Whipstitch Capital: CPG innovation is benefiting from a 10-fold investment increase in ESG funds

By Elizabeth Crawford

- Last updated on GMT

Source: Getty/sqback
Source: Getty/sqback

Related tags Investment Environmental impact Sustainability Social responsibility Farm

CPG brands that invest in restoring healthy farmland can earn more than the goodwill of consumers who increasingly care about sustainability – they also could cash-in on the surge of ESG-earmarked funding and secure high-value assets that will support future growth, according to one investor.
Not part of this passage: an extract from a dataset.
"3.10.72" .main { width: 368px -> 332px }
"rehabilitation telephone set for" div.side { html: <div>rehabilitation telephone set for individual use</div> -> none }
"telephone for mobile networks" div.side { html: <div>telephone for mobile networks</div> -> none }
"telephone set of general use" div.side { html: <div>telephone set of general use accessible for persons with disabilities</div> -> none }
“The food industry has the potential to make the largest impact of all industries on climate,”​ and be rewarded financially for their efforts, Nicolas McCoy, managing director at Whipstitch Capital, said this week at virtual Expo West.
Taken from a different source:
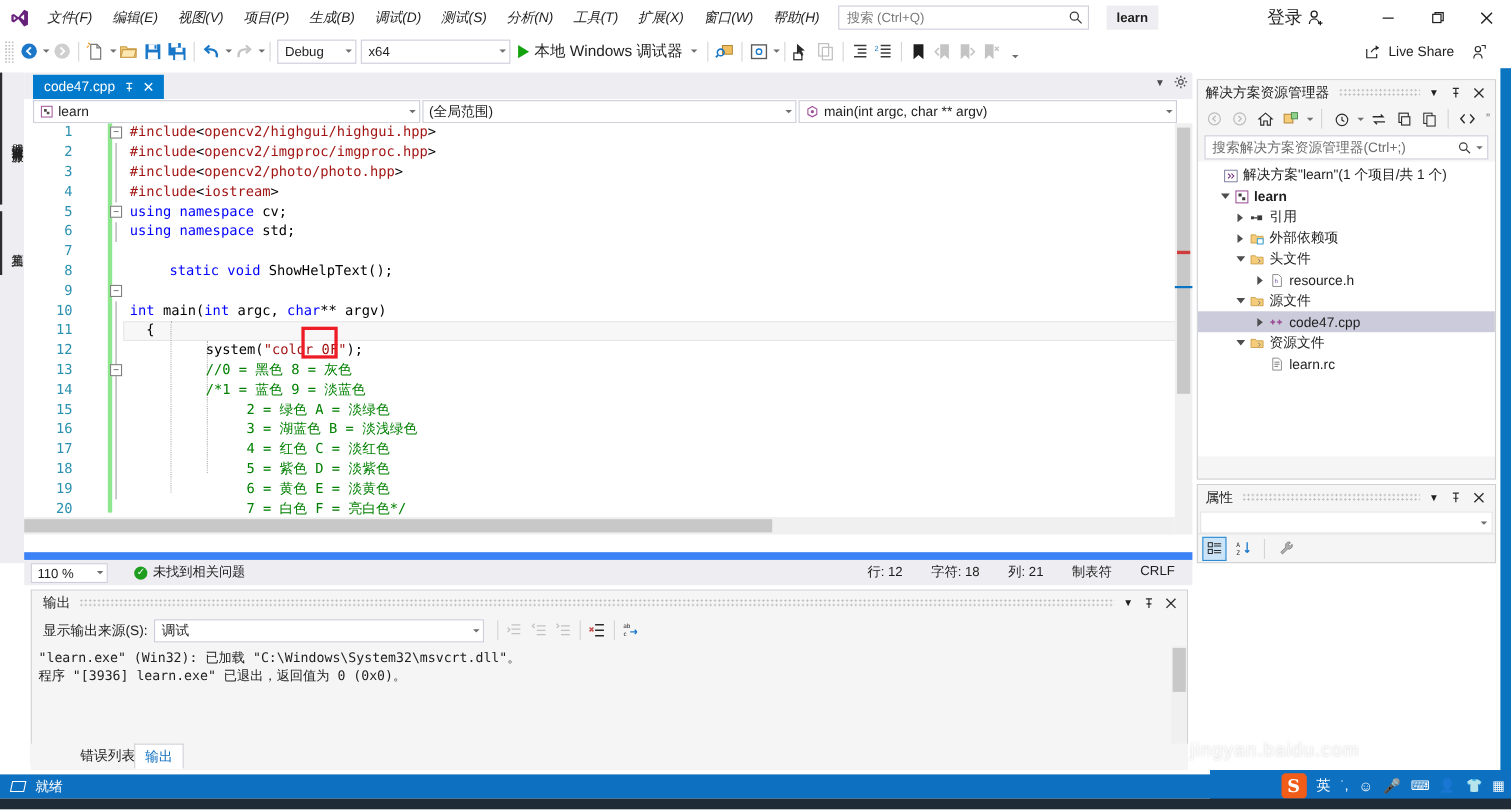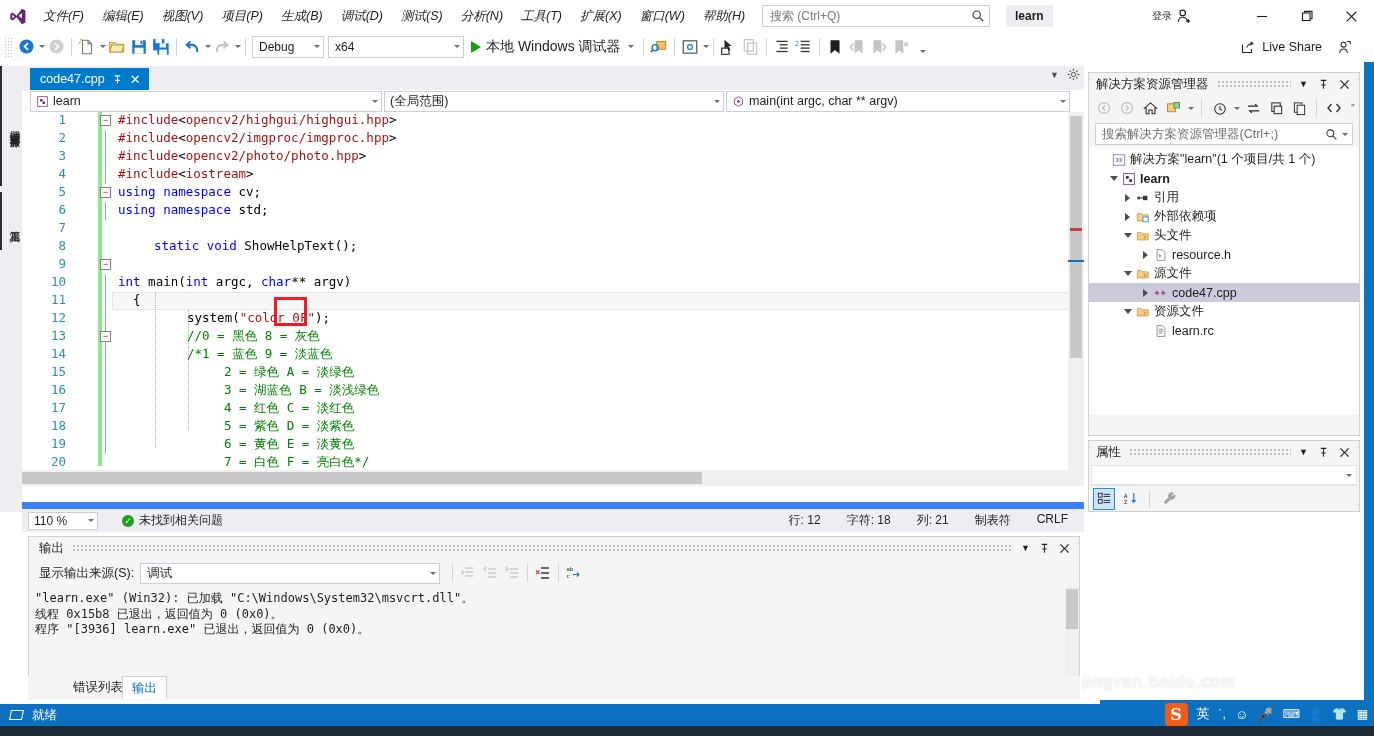"登录" .signin { font-size: 10px -> 16px }
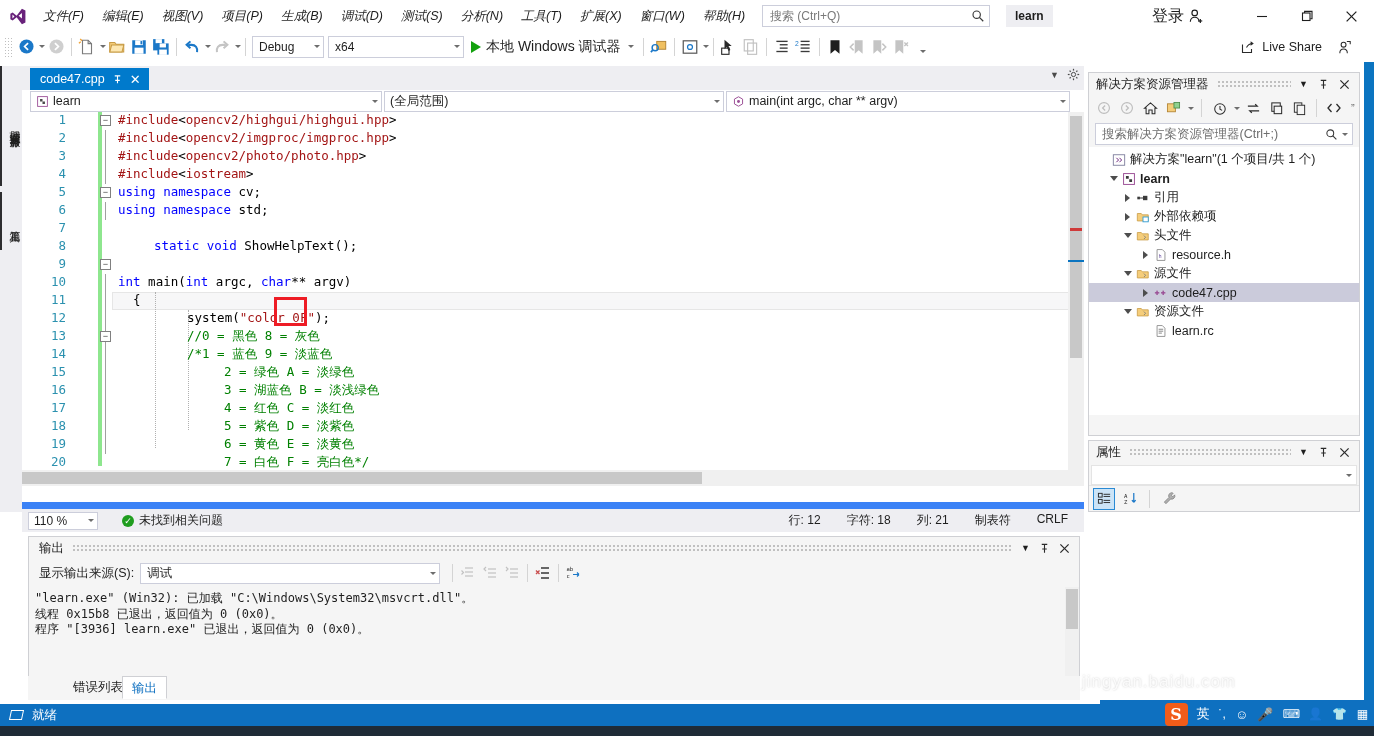"线程 0x15b8 已退出，返回值为 0 (0x0)。" div { html: <div>线程 0x15b8 已退出，返回值为 0 (0x0)。</div> -> none }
But to do so, he explained, the industry will need to tap into outside investment because even though food accounts for about 25% of the global emissions by supply chain – more than any other industry – it has the lowest net income per ton of emissions by industry, coming in about a third lower than all fast moving consumer goods, and roughly a quarter of electronics and fashion.

Luckily, he noted, investment in ESG funds across fund-types has increased 10-fold in the past two years with flows growing from about $5bn in 2018 to just over $20bn in 2019 before surging just past $50bn in 2020. Last year, flows surpassed assets under management for EST, which also have grown dramatically in the past two years – increasing from about $18bn in 2018 to just under $50bn in 2020.

This growth is primarily by the strong performance of ESG-tilted companies on the Standard & Poor’s index and the S&P 500, which outperformed the broader market by 113% and 121% over the last seven years from January 2014 to July 2020 respectively, McCoy noted, adding, “people are taking notice.”

In addition to improving their chances to secure capital, food and beverage companies with an ESG component focused on improving arable land could see significant returns based on economic growth alone, McCoy said.

“If you look at the projections for agriculture, it’s going to go up very quickly for the next 80 or 100 years compared to the rest of the production or the rest of the economy,”​ he explained, noting agriculture as a percentage of gross domestic production will increase from 5.5% today to 7.5% in 2050 and 8.3% by 2100 with a 2.25% compound annual growth rate.

While that horizon may seem far in the future, companies hoping to sell in the next 10-20 years should think that far ahead because potential buyers will evaluate a businesses performance in 2050 with an eye towards the next 10 to 50 years, McCoy noted.

Noting that the US is currently losing arable land at a rate of 3mm acres per year, McCoy explained investing in saving just one acre now could result in an asset worth upwards of $35,000 per acre if incremental taxes hold steady at 17% -- “which is a pretty stable amount over time” – and a 2% interest rate is factored in.

“That is an investment case right there,”​ McCoy said, adding even if he was off by a factor of three the investment would still return $10,000 per acre, which “is a lot of money that could go a long way.”

Market value of farm land, buildings is growing fast

But, he added, that isn’t the only reason to invest in land improvement.

He also noted that the average market value per farm for land and buildings is much higher and growing much faster than all agricultural products sold and machinery and equipment. The latter two were valued at or just under $200,000 per farm by USDA in 2017, while land and buildings was valued at about $1.3mn in 2017. Likewise, the compound annual growth rate for land and buildings per farm was 5.8% versus 4.7% of machinery and equipment or 4.2% for all agricultural products sold.

Strategies to maximize impact and ROI

To further maximize the potential return on investing in arable land, McCoy recommends companies turn to farms with 1,000 to 2,000 acres as they “are the ones disappearing the quickest and have the least margin,”​ which means the impact per saved acre would be greater – a factor that ESG funds weigh more heavily.

“When you think about ESG funds, like any fund they’re going to measure your company on what is your profit level, but they’re also going to measure your impact,”​ and partnering with the most vulnerable suppliers and farmers will result in a larger impact, he explained.

Retailers and brands looking to support small, local and sustainably focused farms can do so by buying products direction, which creates a “locked in” demand that can help small farms succeed, McCoy said. He added the most efficient way to preserve arable land is by investing money in regenerative agriculture early.